_THE TASK_. Please retype the records below exactly, leaving out any pictures.

(Records from a dataset)
BEGIN

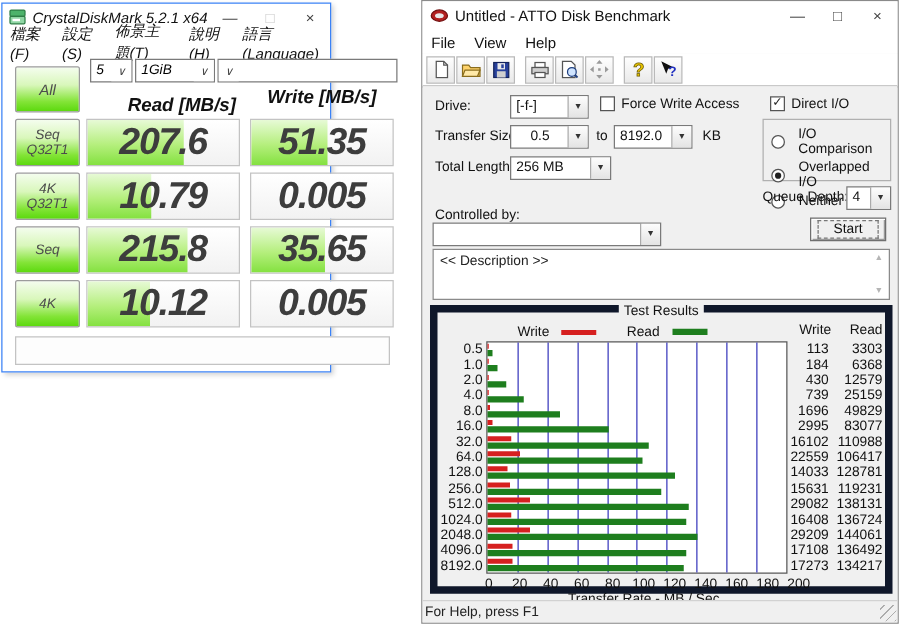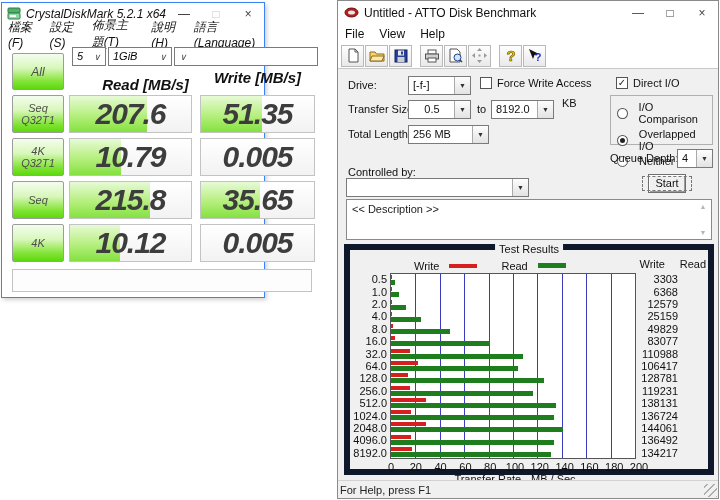"KB" span.flabel { top: 27px -> 33px }
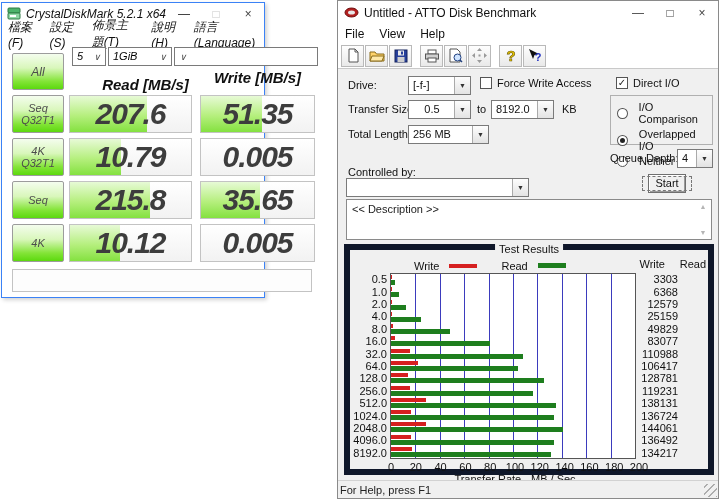"Start" #start-btn { width: 38px -> 61px }
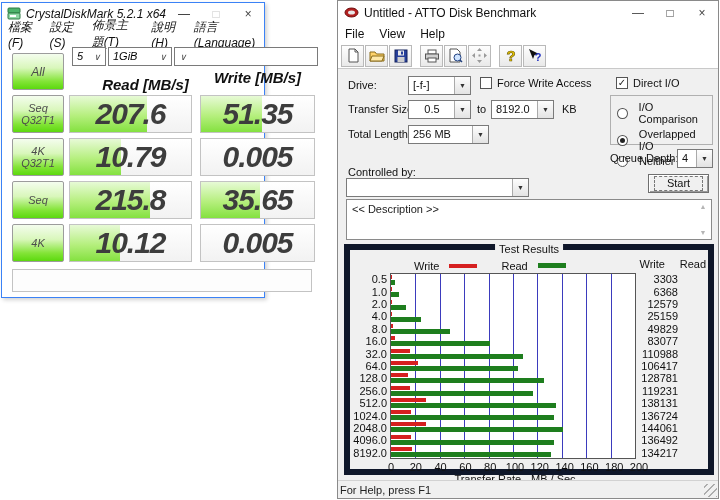"113" div { html: none -> <div> <div>113</div> <div>184</div> <div>430</div> <div>739</div> <div>1696</div> <div>2995</div> <div>16102</div> <div>22559</div> <div>14033</div> <div>15631</div> <div>29082</div> <div>16408</div> <div>29209</div> <div>17108</div> <div>17273</div> </div> }
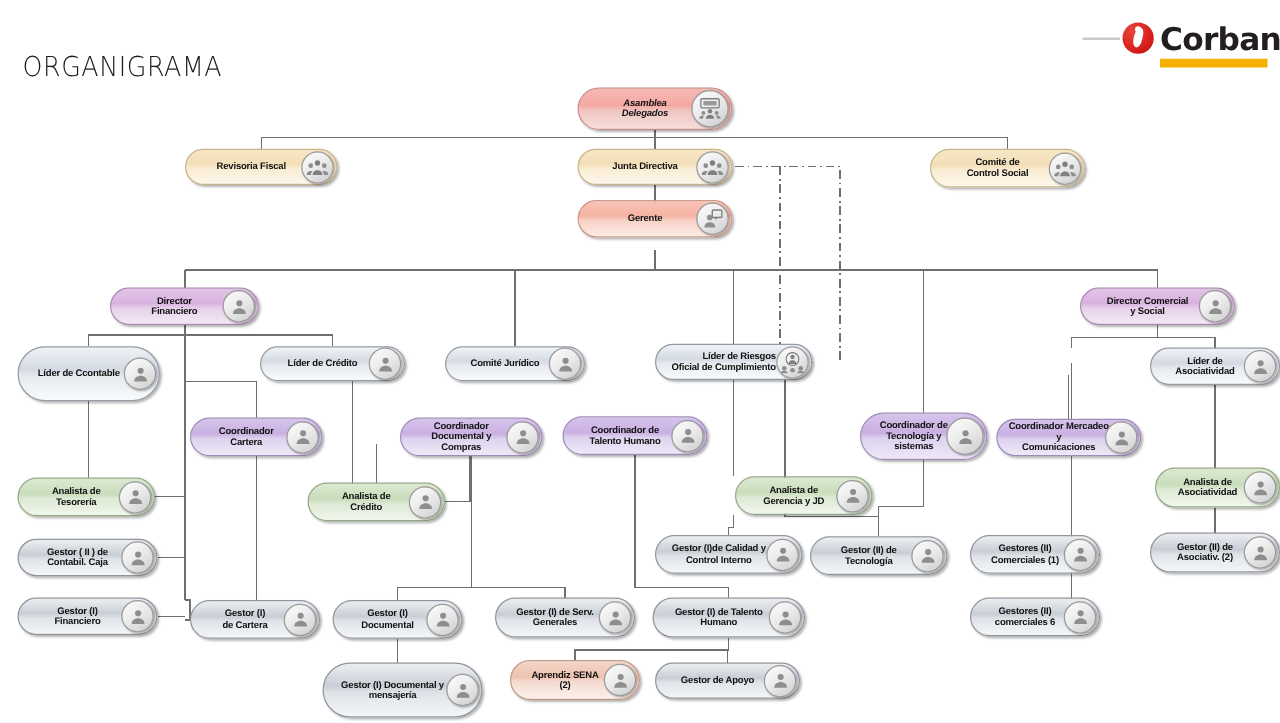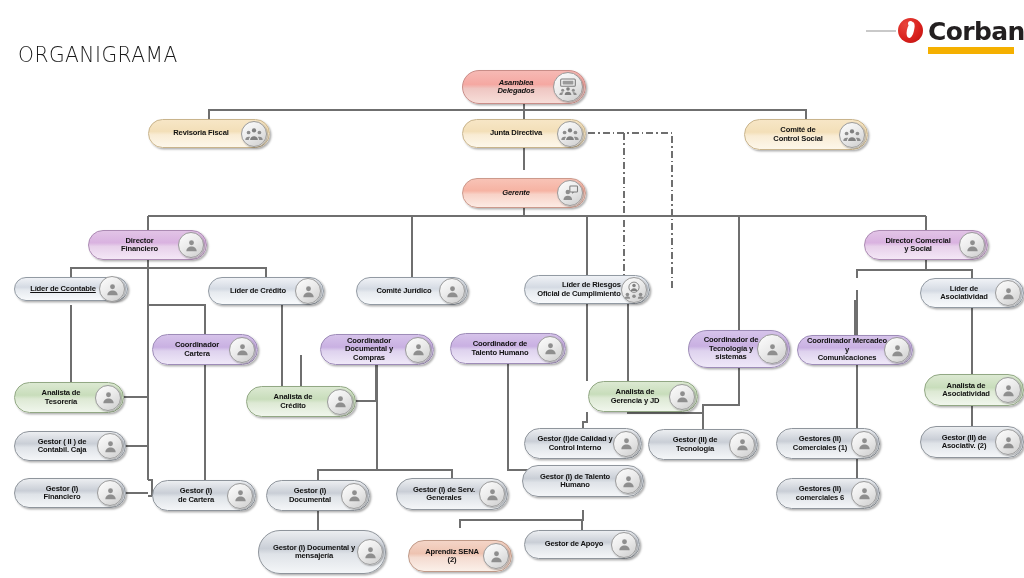"Gerente" div.node { font-style: italic -> none; top: 178px -> 160px }
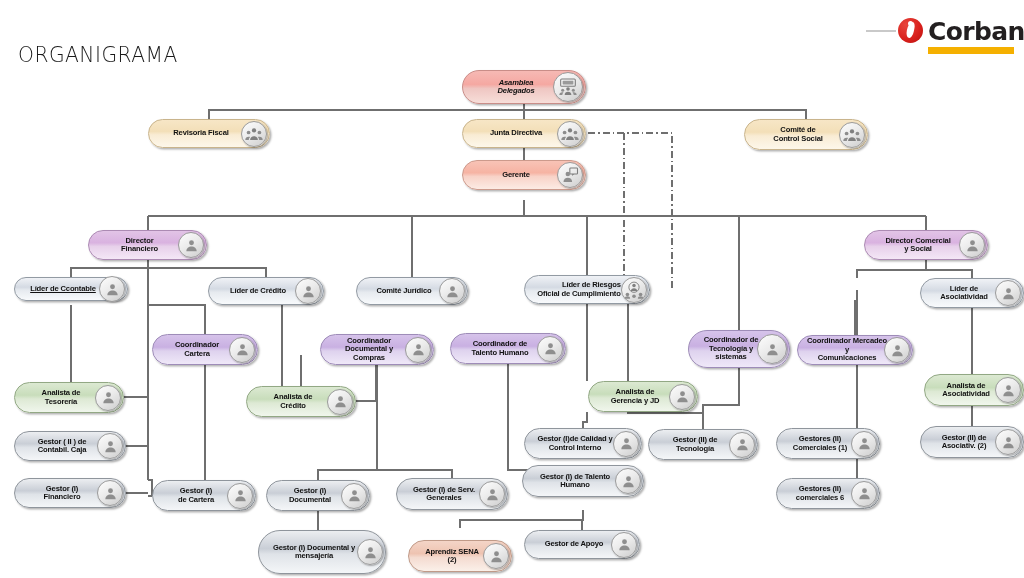"Líder de Ccontable" div.node { height: 24px -> 44px; text-decoration: underline -> none }
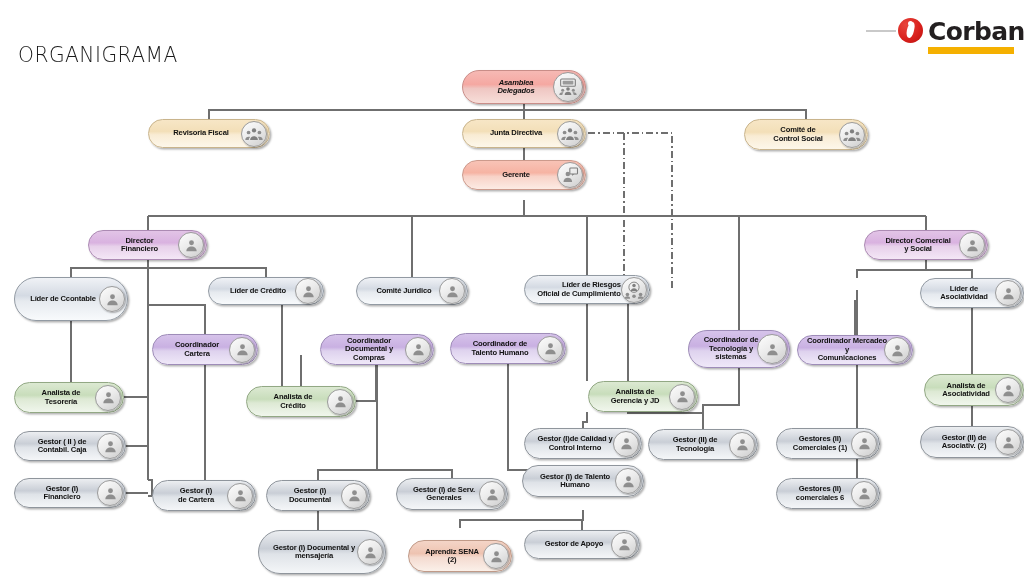"Gestor (I) de Talento" div.node { top: 465px -> 478px }
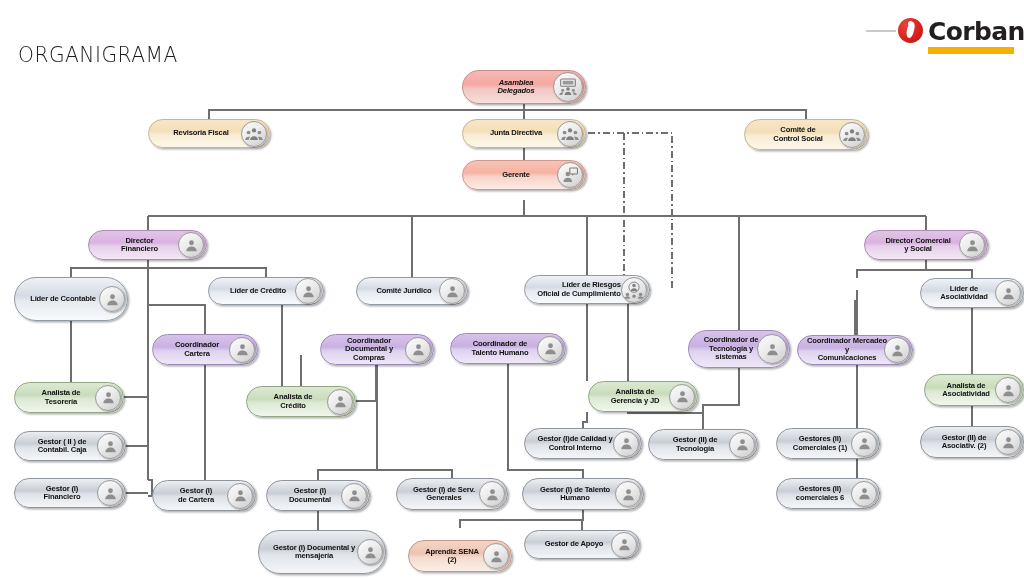"Aprendiz SENA" .c-peach { margin-top: 12px -> none }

END

_RESPONSE BOX_.
"KB" span.flabel { top: 27px -> 33px }
"Start" #start-btn { width: 38px -> 61px }
"113" div { html: none -> <div> <div>113</div> <div>184</div> <div>430</div> <div>739</div> <div>1696</div> <div>2995</div> <div>16102</div> <div>22559</div> <div>14033</div> <div>15631</div> <div>29082</div> <div>16408</div> <div>29209</div> <div>17108</div> <div>17273</div> </div> }
"Gerente" div.node { font-style: italic -> none; top: 178px -> 160px }
"Líder de Ccontable" div.node { height: 24px -> 44px; text-decoration: underline -> none }
"Gestor (I) de Talento" div.node { top: 465px -> 478px }
"Aprendiz SENA" .c-peach { margin-top: 12px -> none }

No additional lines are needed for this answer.